Bom, já que falei tanto do tal Bregastorm, seria injusto não mostrar a criatura completa, né? Então taí o poema inteiro — e se não fizer sentido, pelo menos rima.
Belga
Quero ser brega
E viajar por aí
Tomar açaí
Curtir com Seu Nair
Sem nem pra isso
Precisar sair
Londres
Bora pra longe
Pegar o bonde
Na praça da ponte
Preta do Conde
Espreita um folonte
Conte
Onde tá a fonte
Porque eu tenho
Viajado por aí
Tomado açaí
Beijado Nair
E ainda não saí
Praga
Traga toalha
Talhe a tralha
Pois talheres de palha
Não trabalha de pé
Senão Seu Zé
Erra na ré
Acredite
Dói mais em mim
Que fará sol lá em ti
Belga
Cansei de ser brega
De trazer a beca
Da Roberta
Que peca
Por não sair
Por aí
Assumir Seu Nair
E ainda cuspir
Na cara de quem
Só tentou agir
Bruxelas
Vou pras favela
Traficar bolacha
De motor nas viela
Num barco à vela
Onde a fivela não aperta
E quem acerta nem erra
Vai pra porrada com a Roberta
Olá, Lucas. Construi minha jornada na escrita com a objetividade do jornalismo, onde atuei por 35 anos. Na ficção, sempre confiei na intuição e na inspiração. Até escrever a minha primeira novela e perceber que, talvez, o conhecimento teórico e estrutural sejam importantes para azeitar o processo. Em abril, apliquei e fui aprovado no mestrado em Escrita Criativa na Universidade de Coimbra. Estou indo para lá no segundo semestre, em busca desse conhecimento.

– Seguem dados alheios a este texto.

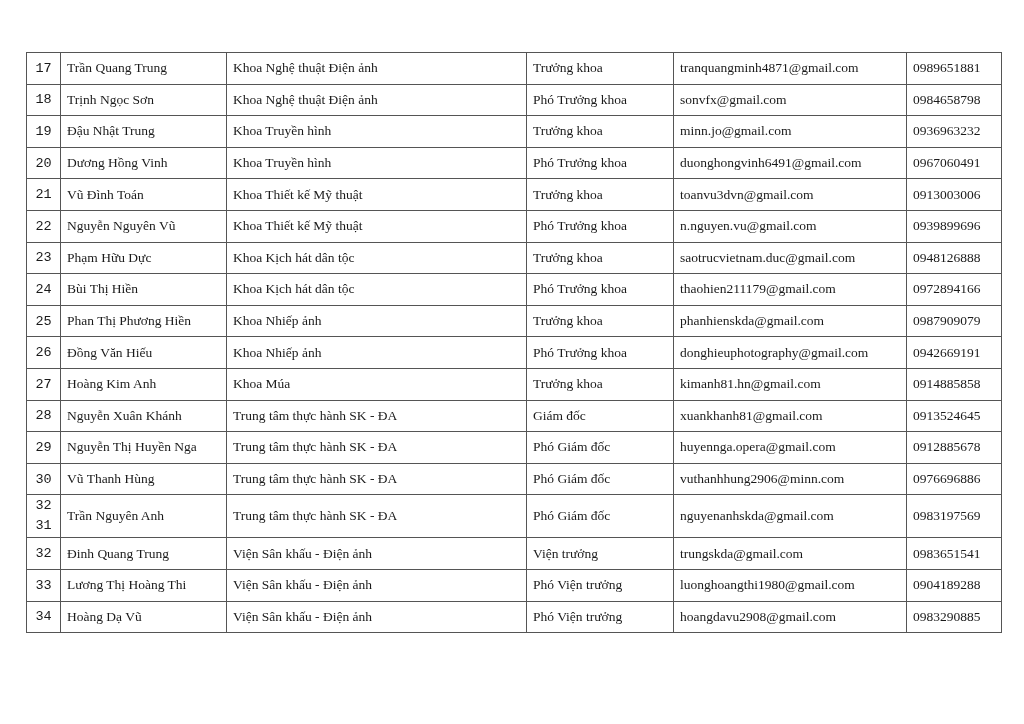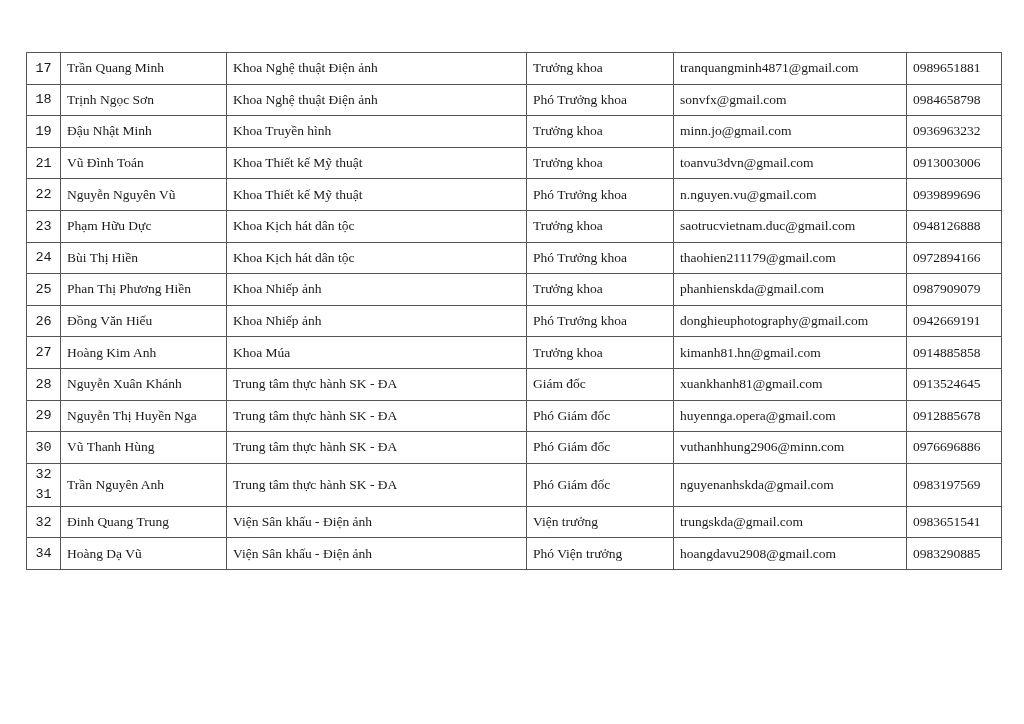--- a/index.html
+++ b/index.html
@@ -27,41 +27,49 @@
     <col class="w-no">
       <col class="w-name">
       <col class="w-unit">
       <col class="w-role">
       <col class="w-mail">
       <col class="w-phone">
   </colgroup>
   <tbody id="tbody">
       <tr>
         <td class="c-no">17</td>
-        <td>Trần Quang Minh</td>
+        <td>Trần Quang Trung</td>
         <td>Khoa Nghệ thuật Điện ảnh</td>
         <td>Trưởng khoa</td>
         <td>tranquangminh4871@gmail.com</td>
         <td>0989651881</td>
       </tr>
       <tr>
         <td class="c-no">18</td>
         <td>Trịnh Ngọc Sơn</td>
         <td>Khoa Nghệ thuật Điện ảnh</td>
         <td>Phó Trưởng khoa</td>
         <td>sonvfx@gmail.com</td>
         <td>0984658798</td>
       </tr>
       <tr>
         <td class="c-no">19</td>
-        <td>Đậu Nhật Minh</td>
+        <td>Đậu Nhật Trung</td>
         <td>Khoa Truyền hình</td>
         <td>Trưởng khoa</td>
         <td>minn.jo@gmail.com</td>
         <td>0936963232</td>
+      </tr>
+      <tr>
+        <td class="c-no">20</td>
+        <td>Dương Hồng Vinh</td>
+        <td>Khoa Truyền hình</td>
+        <td>Phó Trưởng khoa</td>
+        <td>duonghongvinh6491@gmail.com</td>
+        <td>0967060491</td>
       </tr>
       <tr>
         <td class="c-no">21</td>
         <td>Vũ Đình Toán</td>
         <td>Khoa Thiết kế Mỹ thuật</td>
         <td>Trưởng khoa</td>
         <td>toanvu3dvn@gmail.com</td>
         <td>0913003006</td>
       </tr>
       <tr>
@@ -151,20 +159,28 @@
       </tr>
       <tr>
         <td class="c-no">32</td>
         <td>Đinh Quang Trung</td>
         <td>Viện Sân khấu - Điện ảnh</td>
         <td>Viện trưởng</td>
         <td>trungskda@gmail.com</td>
         <td>0983651541</td>
       </tr>
       <tr>
+        <td class="c-no">33</td>
+        <td>Lương Thị Hoàng Thi</td>
+        <td>Viện Sân khấu - Điện ảnh</td>
+        <td>Phó Viện trưởng</td>
+        <td>luonghoangthi1980@gmail.com</td>
+        <td>0904189288</td>
+      </tr>
+      <tr>
         <td class="c-no">34</td>
         <td>Hoàng Dạ Vũ</td>
         <td>Viện Sân khấu - Điện ảnh</td>
         <td>Phó Viện trưởng</td>
         <td>hoangdavu2908@gmail.com</td>
         <td>0983290885</td>
       </tr>
     </tbody>
 </table>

De forma geral, concordo que devamos escrever sempre, mesmo sem saber onde vai dar. O professor Assis Brasil, da PUCRS (o mais longevo curso de Escrita Criativa do Brasil) defende um planejamento mínimo, em que a gente define o que vem em cada capítulo. E ele também diz que a personagem nunca ganha vida - no que eu, de certa forma, discordo, mas entendo o ponto dele. Às vezes a gente fica esperando que a personagem tome as rédeas e para de escrever porque isso não acontece.
Enfim, gostei muito da tua news. Estou assinado.
Oi Lucas... tenho pensado muito sobre escrita e estrutura. Gostei de ver sua obra no fim - estaca absurda por ela. E, saber que mais gente pensa nisso... O bom da estrutura é identificar o que funciona e poder replicar, isso ao meu ver. Hoje, escrevo no fôlego, na ânsia de dividir,no grito de raiva pra não surtar... acho que não dá pra ter constância dependendo de algo que não tenho o menor controle.